High CPU utilization

I’m watching a system that’s been somewhat problematic right now. It has 15 active channels and the CPU is at 70%.

This is a virtualized system and it has two virtual CPUs assigned. Hyper-V shows 4% proc utilization for the VM.

It’s currently on 5.211.65-9.

One call is a conference. The server also runs FOP2 (current).

We’ve been having intermittent call quality issues, and of late, users have reported ‘phantom’ key entries in conferences (i.e. participants are suddenly muted). Could the CPU utilization have something to do with this? Either way, it seems like the VM is not seeing/using all the processor resources we’ve allocated to it. Any ideas on how to fix/resolve this?

Now with zero active calls the CPU shows 51%. Something is hinky.

look at the command “top”

PID USER PR NI VIRT RES SHR S %CPU %MEM TIME+ COMMAND
29301 root 20 0 107m 1292 952 R 99.9 0.0 24810:47 whois
34244 asterisk 20 0 1769m 42m 13m S 5.6 1.1 19:13.23 asterisk
49748 root 20 0 98288 4268 3288 S 0.3 0.1 0:00.12 sshd
49787 root 20 0 15028 1356 1000 R 0.3 0.0 0:00.11 top
49900 root 20 0 96948 3728 2796 S 0.3 0.1 0:00.01 sshd
49902 root 20 0 96948 3728 2796 S 0.3 0.1 0:00.01 sshd

there you have it. Kill whois.

Thanks. Was ready to do that but waiting to make sure it wasn’t somehow required for FreePBX. I have a cron job setup to run amportal restart every morning at 5:30 AM. As soon as I killed the whois process ID, the email informing me that was done this AM was delivered.

Any idea what might have instantiated whois and/or caused it to race?

perhaps fail2ban

Why do you need to do an amportal restart every morning? That is not productive.

We have boxes that have been up for years:

new-vg2*CLI> core show uptime
System uptime: 1 year, 4 weeks, 1 day, 19 hours, 18 minutes, 30 seconds
Last reload: 6 hours, 51 minutes, 34 seconds

We have an ongoing issue with three installs where FreePBX stops communicating with the Digium G100 T1 interface. It always happens overnight, but not every night. The result is no inbound or outbound calls. Amportal restart fixes the problem. It’s been difficult to get support on it quickly so for this one critical install we setup the cron job to proactively fix it early in the morning.

I technical point, FreePBX does not communicate with the gateway, that is Asterisk. Have you called Digium support? they normally reply within hours for their products, and they would be authoritative. Does “sip reload” from asterisk CLI equally fix your problem?

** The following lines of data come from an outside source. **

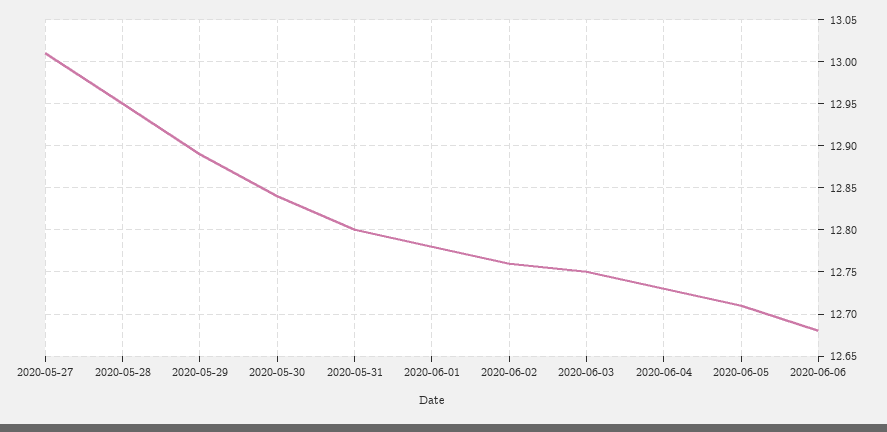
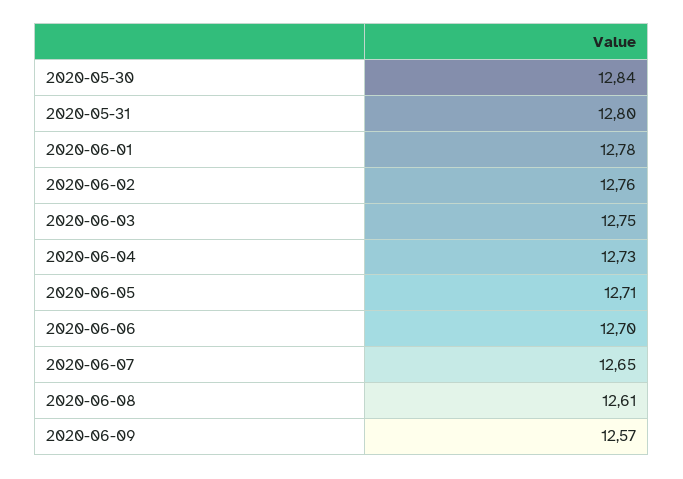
2020-05-27: 13.01 -> none
2020-05-28: 12.95 -> none
2020-05-29: 12.89 -> none
2020-06-06: 12.68 -> 12.7
2020-06-07: none -> 12.65
2020-06-08: none -> 12.61
2020-06-09: none -> 12.57

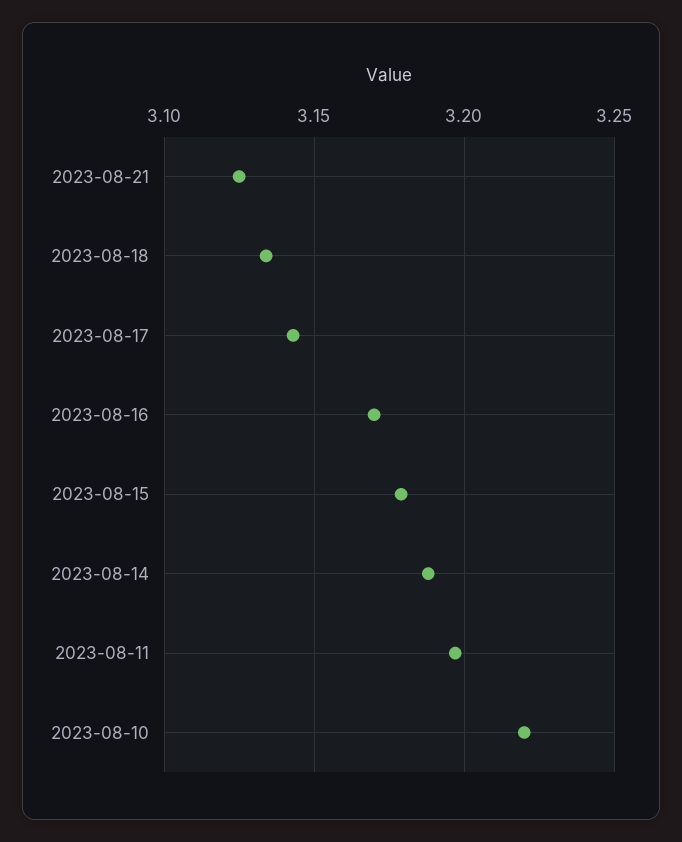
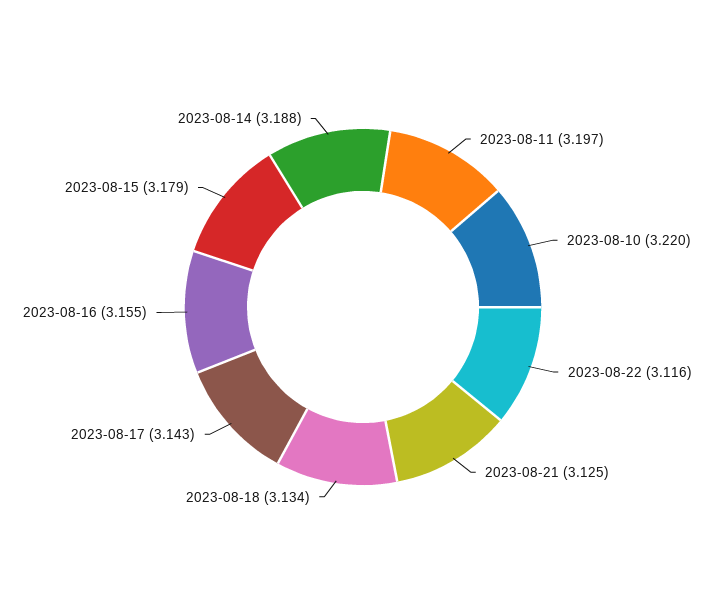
2023-08-16: 3.17 -> 3.155
2023-08-22: none -> 3.116

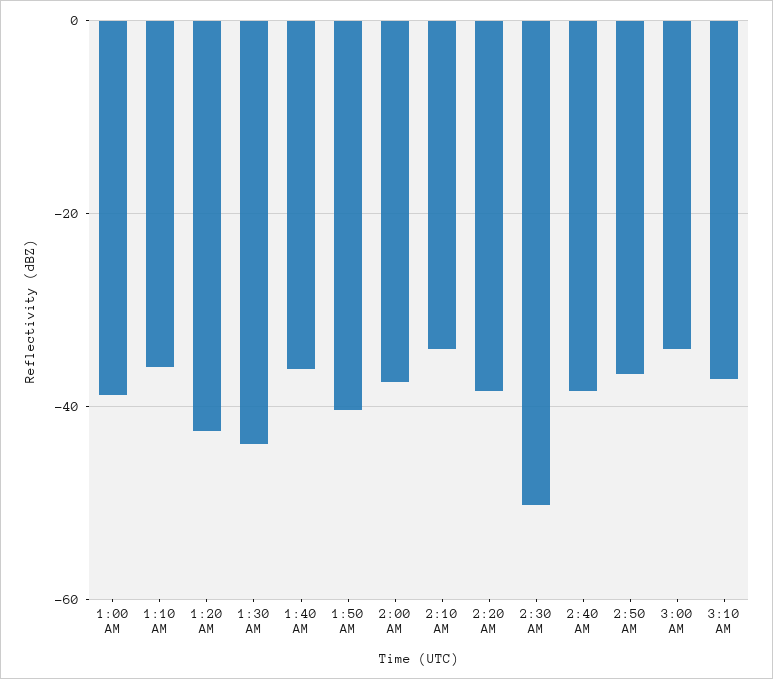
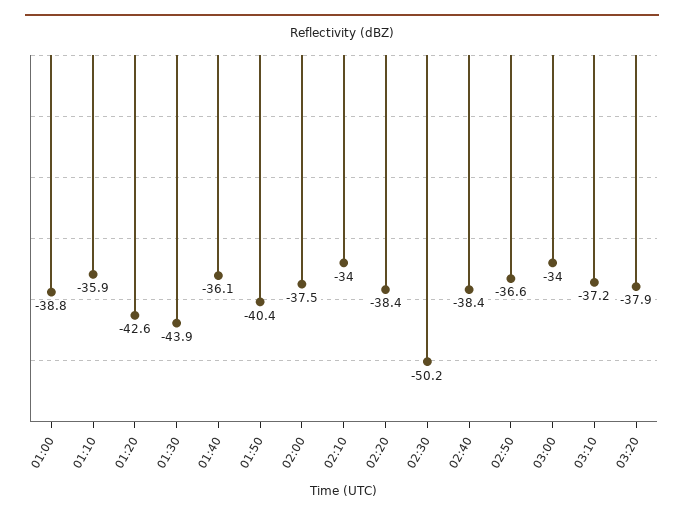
03:20: none -> -37.9

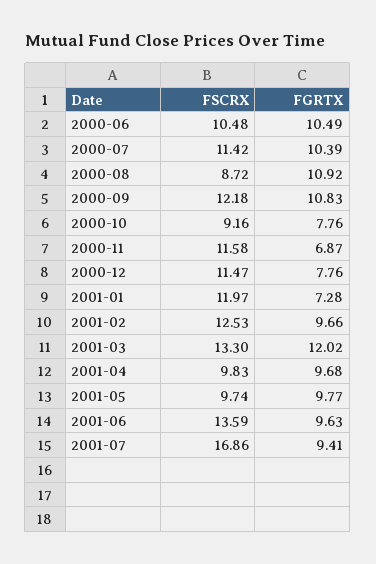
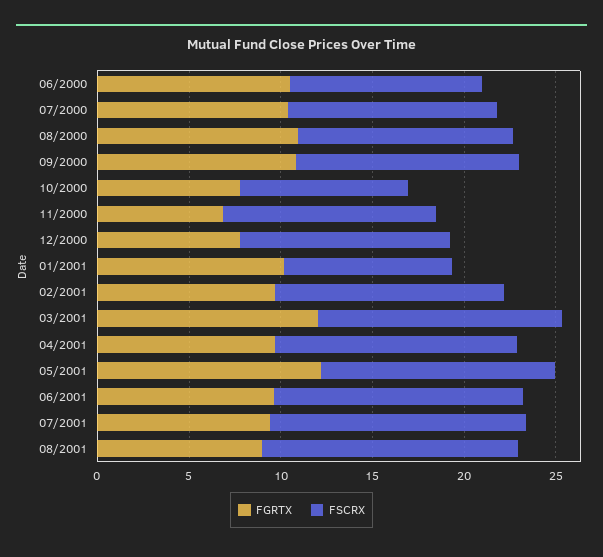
FSCRX, 2000-08: 8.72 -> 12
FSCRX, 2001-01: 11.97 -> 9
FGRTX, 2001-01: 7.28 -> 10
FSCRX, 2001-04: 9.83 -> 13
FSCRX, 2001-05: 9.74 -> 13
FGRTX, 2001-05: 9.77 -> 12
FSCRX, 2001-07: 16.86 -> 14
FGRTX, 08/2001: none -> 9
FSCRX, 08/2001: none -> 14

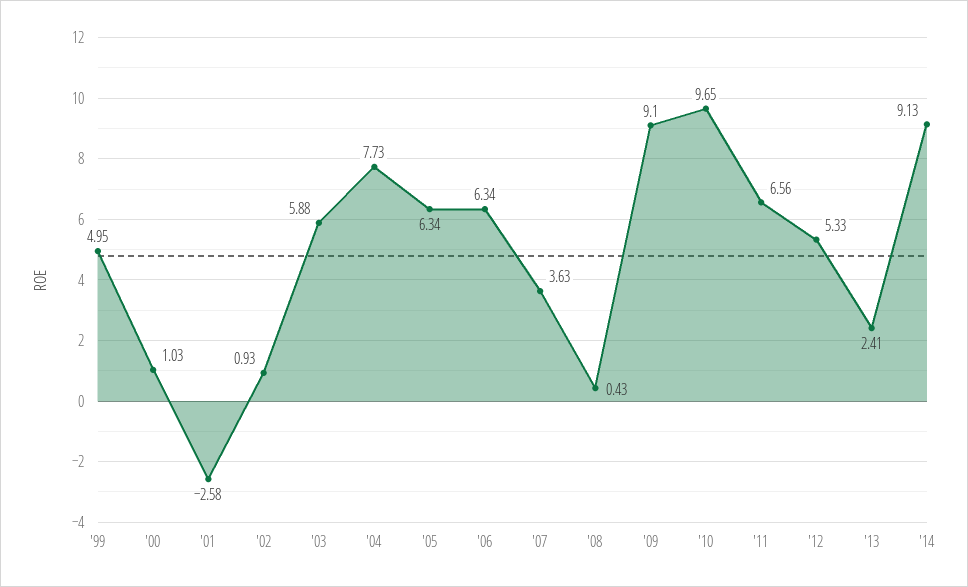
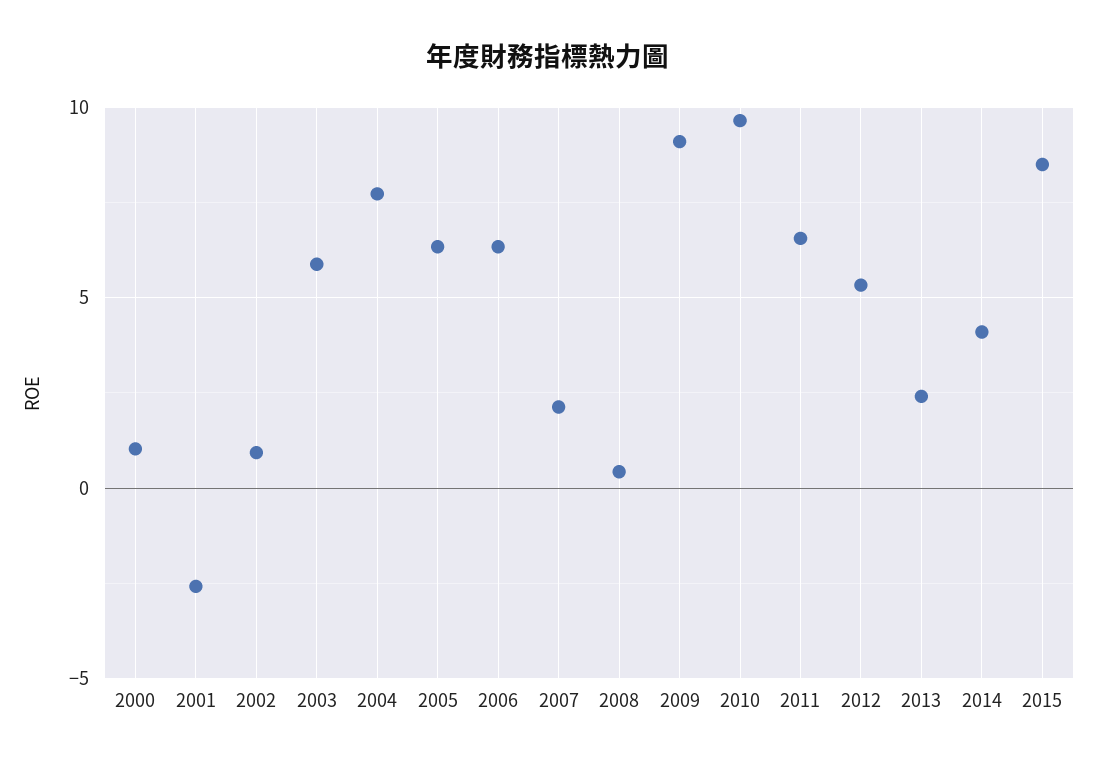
'99: 4.95 -> none
'07: 3.63 -> 2
'14: 9.13 -> 4
2015: none -> 8.5

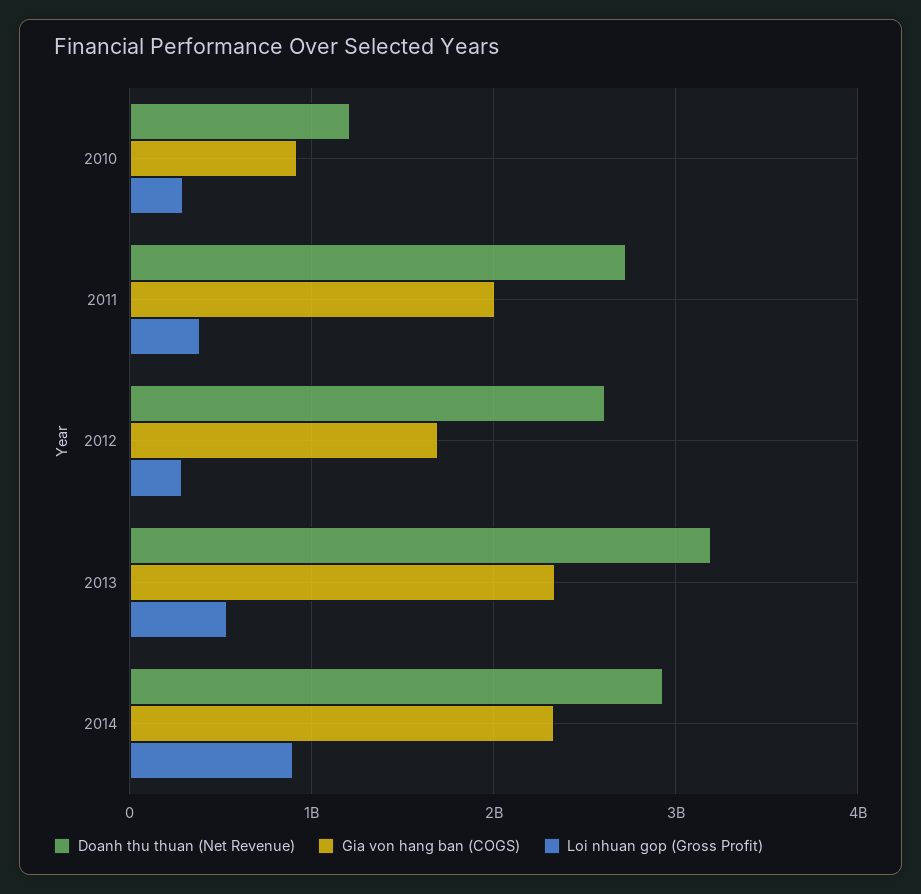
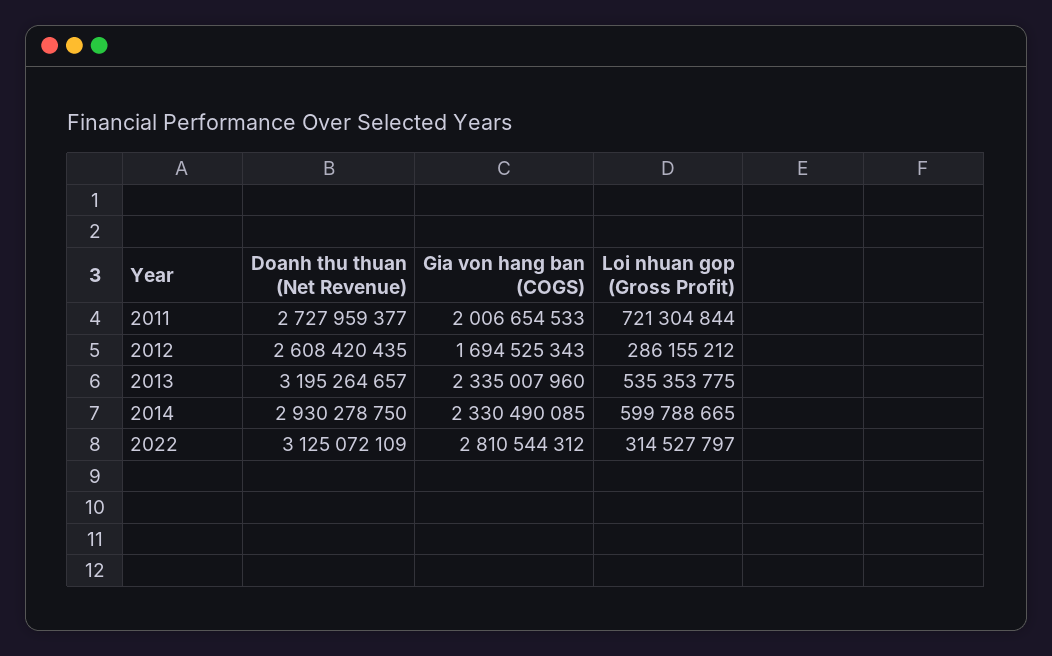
Doanh thu thuan (Net Revenue), 2010: 1200000000 -> none
Gia von hang ban (COGS), 2010: 900000000 -> none
Loi nhuan gop (Gross Profit), 2010: 300000000 -> none
Loi nhuan gop (Gross Profit), 2011: 400000000 -> 721304844
Loi nhuan gop (Gross Profit), 2014: 900000000 -> 599788665
Doanh thu thuan (Net Revenue), 2022: none -> 3125072109
Gia von hang ban (COGS), 2022: none -> 2810544312
Loi nhuan gop (Gross Profit), 2022: none -> 314527797

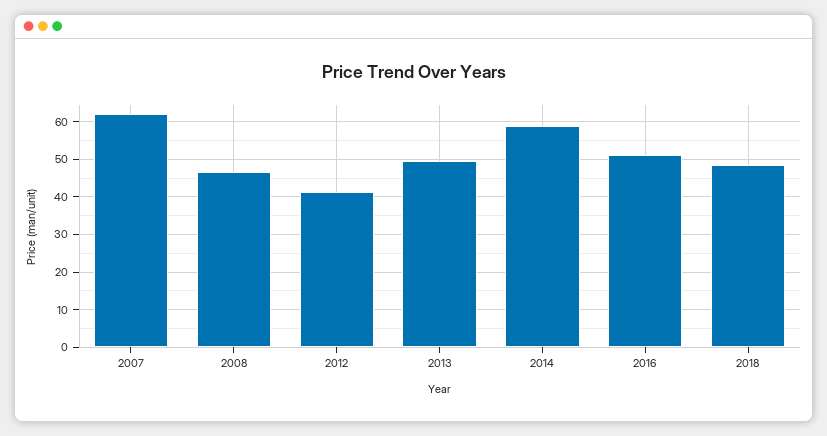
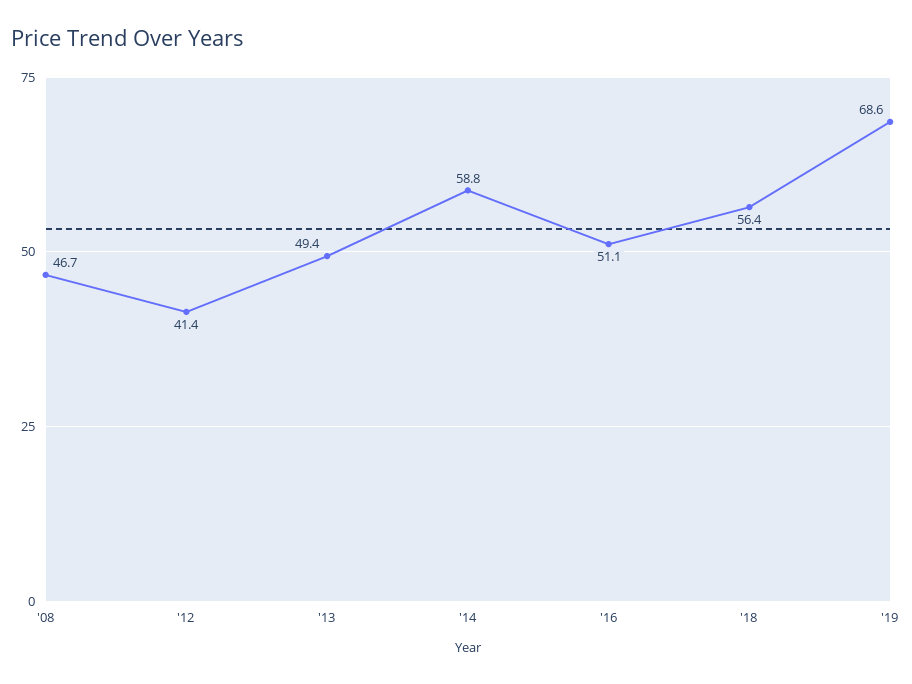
2007: 62 -> none
2018: 48 -> 56.4
'19: none -> 68.6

The problem has been getting someone on the phone while the problem is happening. As you might expect, users are quite anxious to get the problem fixed when it’s happening. I’ll try sip reload next time it happens. We do have cases open (or did) with Schmooze and Digium. Thanks much for the input. Always appreciated!

Hello! Have you considered migrating to a Rhino card? I’ve had better luck from a T1/PRI perspective using Rhino’s products over Digium.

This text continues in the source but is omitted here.